As distinções atribuídas pelo Clube de Jornalistas, patrocinadas pela Caixa Geral de Depósitos, variam em diversas categorias, entre as quais o Prémio Gazeta de Imprensa, Televisão, Rádio, Fotojornalismo, Revelação, Imprensa Regional, Mérito e Multimédia. No entanto, este último não foi atribuído este ano por se ter considerado que “nenhum dos trabalhos apresentados merecia a distinção”.

Paulo Moura foi o vencedor do Prémio Gazeta de Imprensa pelo conjunto de reportagens Diário da Primavera Árabe, realizadas no Egito e na Líbia e publicadas no jornal Público e na revista Pública.

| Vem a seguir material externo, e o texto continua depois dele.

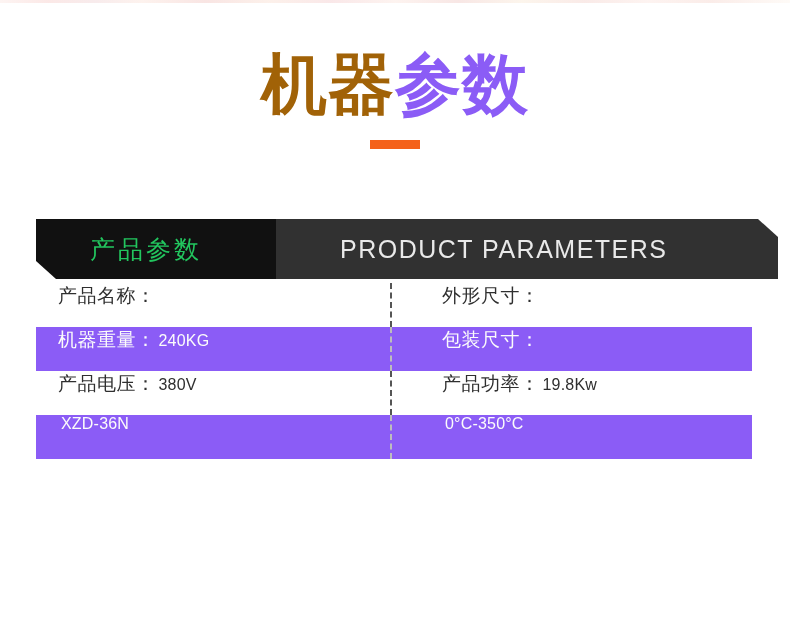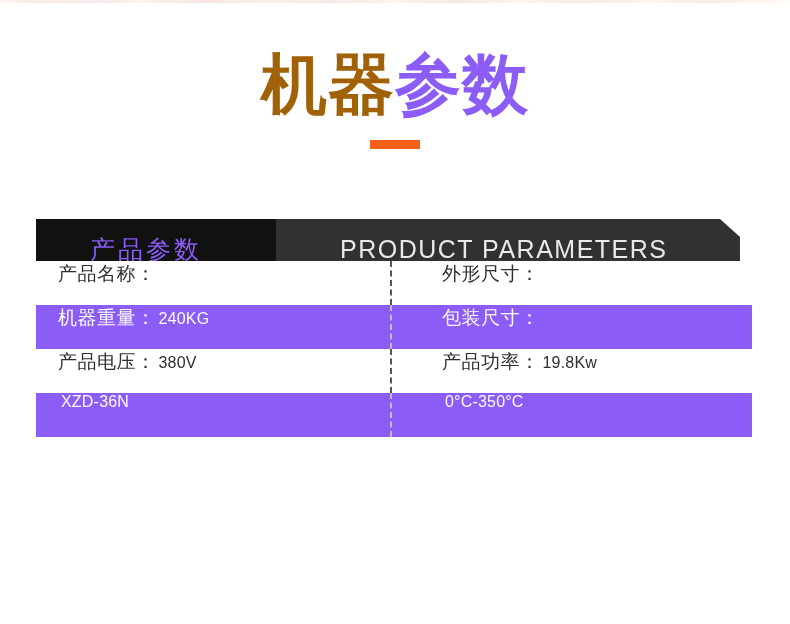"产品参数" .banner-left-label { color: #8b5cf6 -> #22c55e }
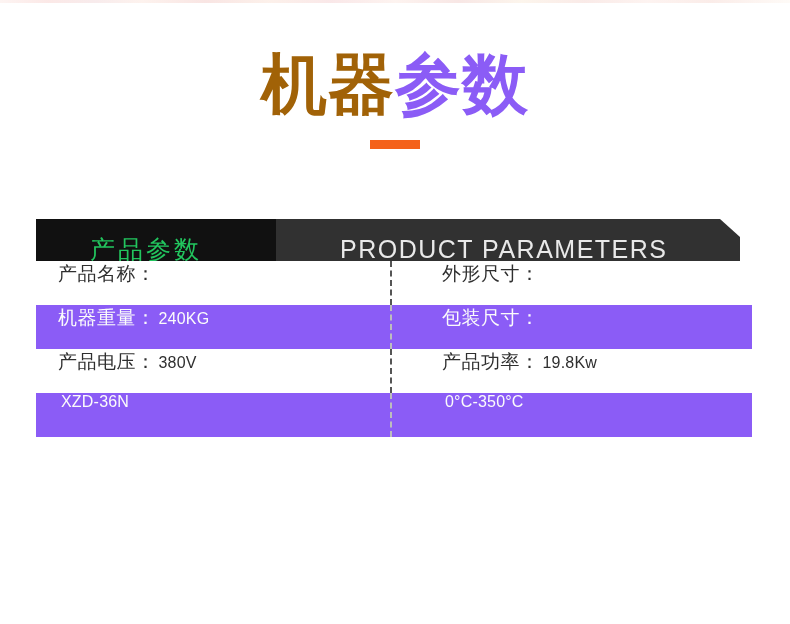"PRODUCT PARAMETERS" .banner-right { width: 464px -> 502px }
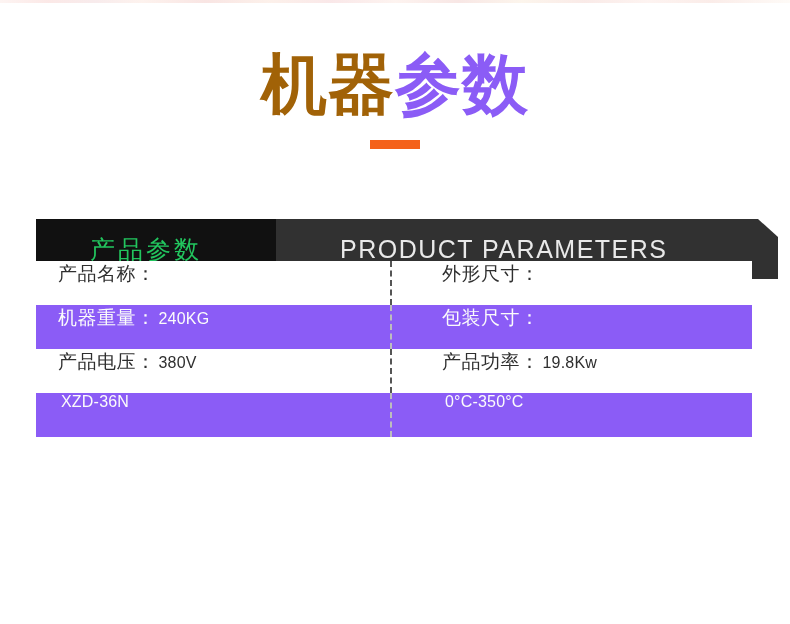"产品名称：" .spec-table { top: 261px -> 283px }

A informação SIC foi premiada com o Prémio Gazeta de Televisão, pelas reportagens O Volfrâmio Nazi e Quem Semeia Vento de  Amélia Moura Ramos e Miriam Alves , respetivamente.

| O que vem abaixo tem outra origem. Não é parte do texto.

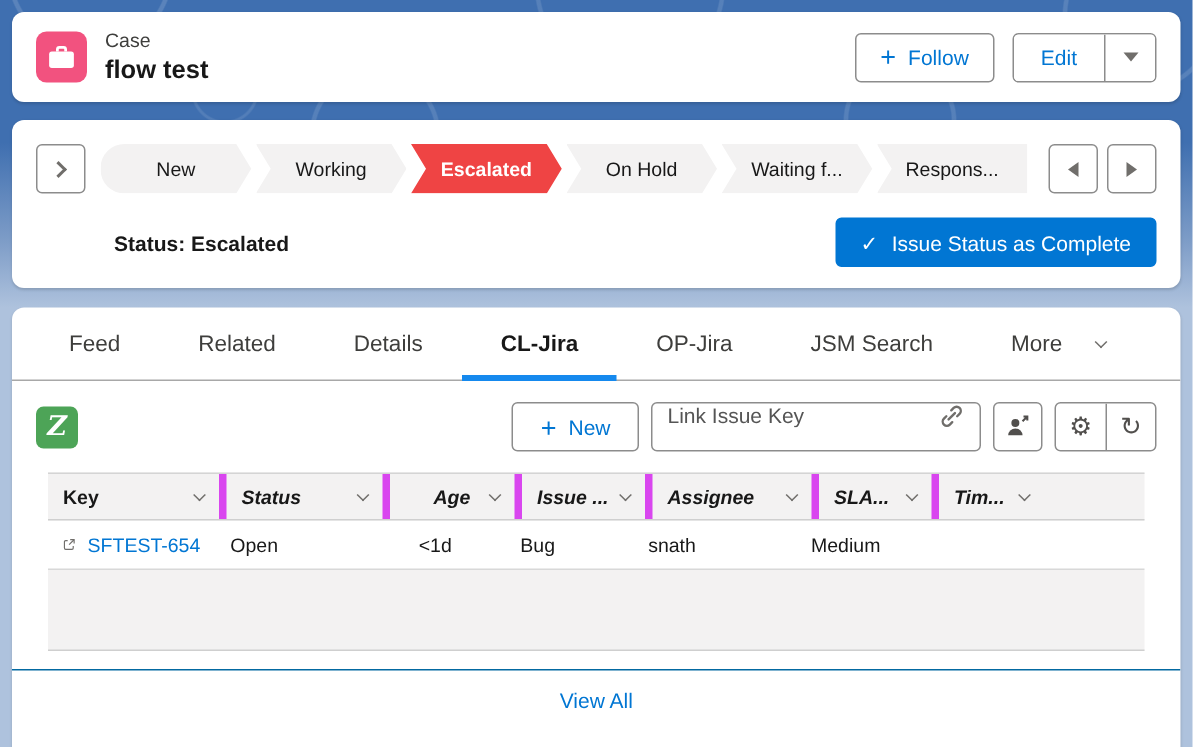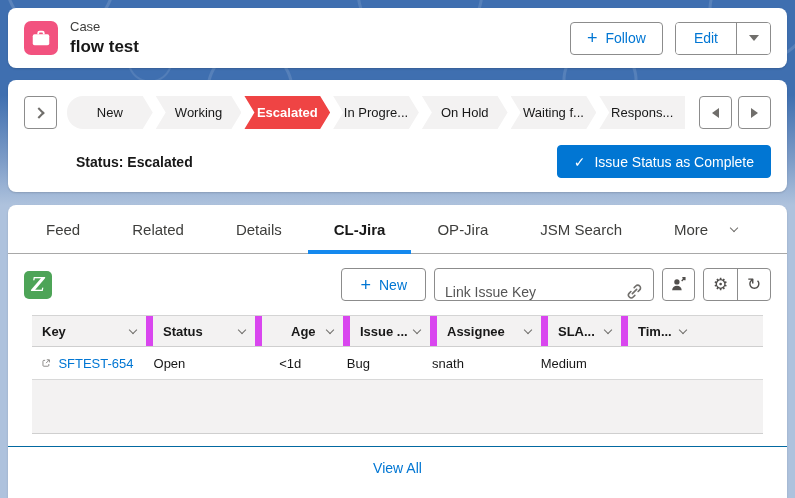"In Progre..." div.stage { html: <div>In Progre...</div> -> none }
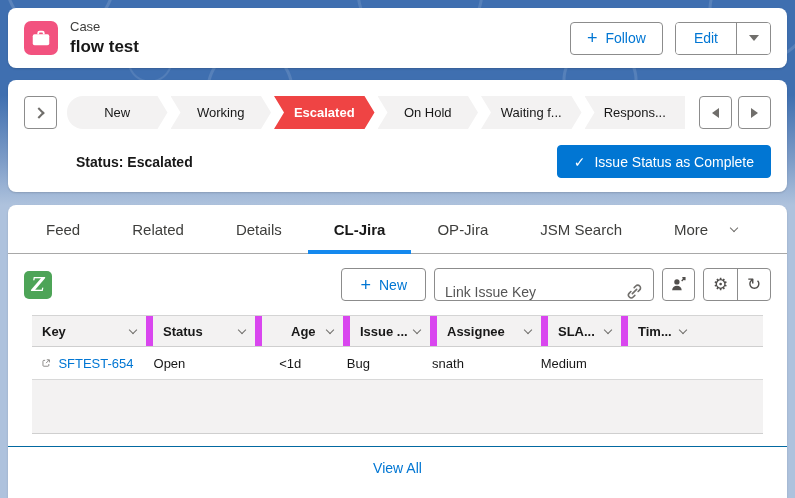"Link Issue Key" .input-wrap { align-items: flex-end -> flex-start }
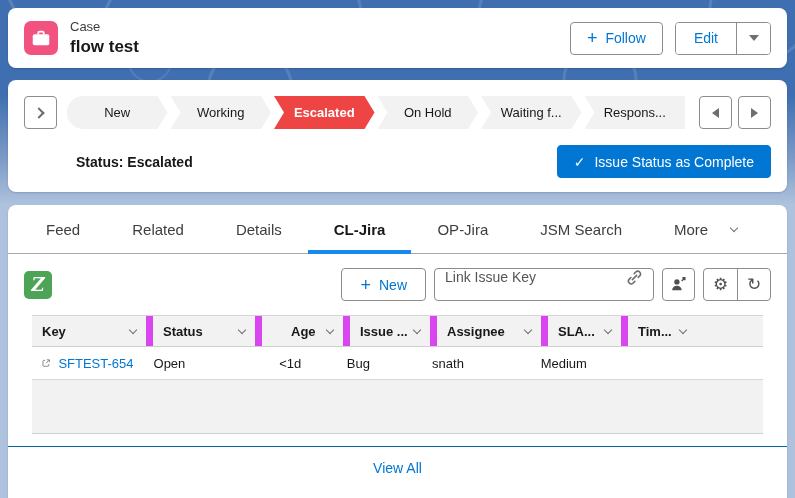"Status" .th + .th { border-left: 7px solid #d946ef -> 5px solid #d946ef; font-style: none -> italic }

Na categoria de Rádio, as reportagens Tahia Líbia e Descobrir a Liberdade, da Antena 1 e da autoria de José Manuel Rosendo, foram as vencedoras.

A Jorge Simão foi atribuído o Prémio Gazeta de Fotojornalismo pelo seu trabalho Revolução no Cairo, publicado na revista Única (Expresso).

O Prémio Revelação foi atribuído a Alexandre Soares, jornalista freelance nos Estados Unidos, pela reportagem O Beijo do Marinheiro Português, publicado na Notícias Sábado (Diário de Notícias).

O Jornal de Barcelos, um semanário com mais de seis décadas, foi premiado na categoria Imprensa Regional, por ser “um bom exemplo de uma imprensa regional de qualidade”.

Por fim, Fialho de Oliveira foi a personalidade distinguida com o Prémio Gazeta de Mérito, pelo “carácter solidário, de invulgar dedicação às grandes causas dos jornalistas”.

Nesta edição foram avaliados mais de cem trabalhos jornalísticos. Os grandes vencedores das categorias Revelação, Fotografia, Rádio, Televisão e Imprensa recebem 5.000 euros cada e as restantes são contemplados com um troféu.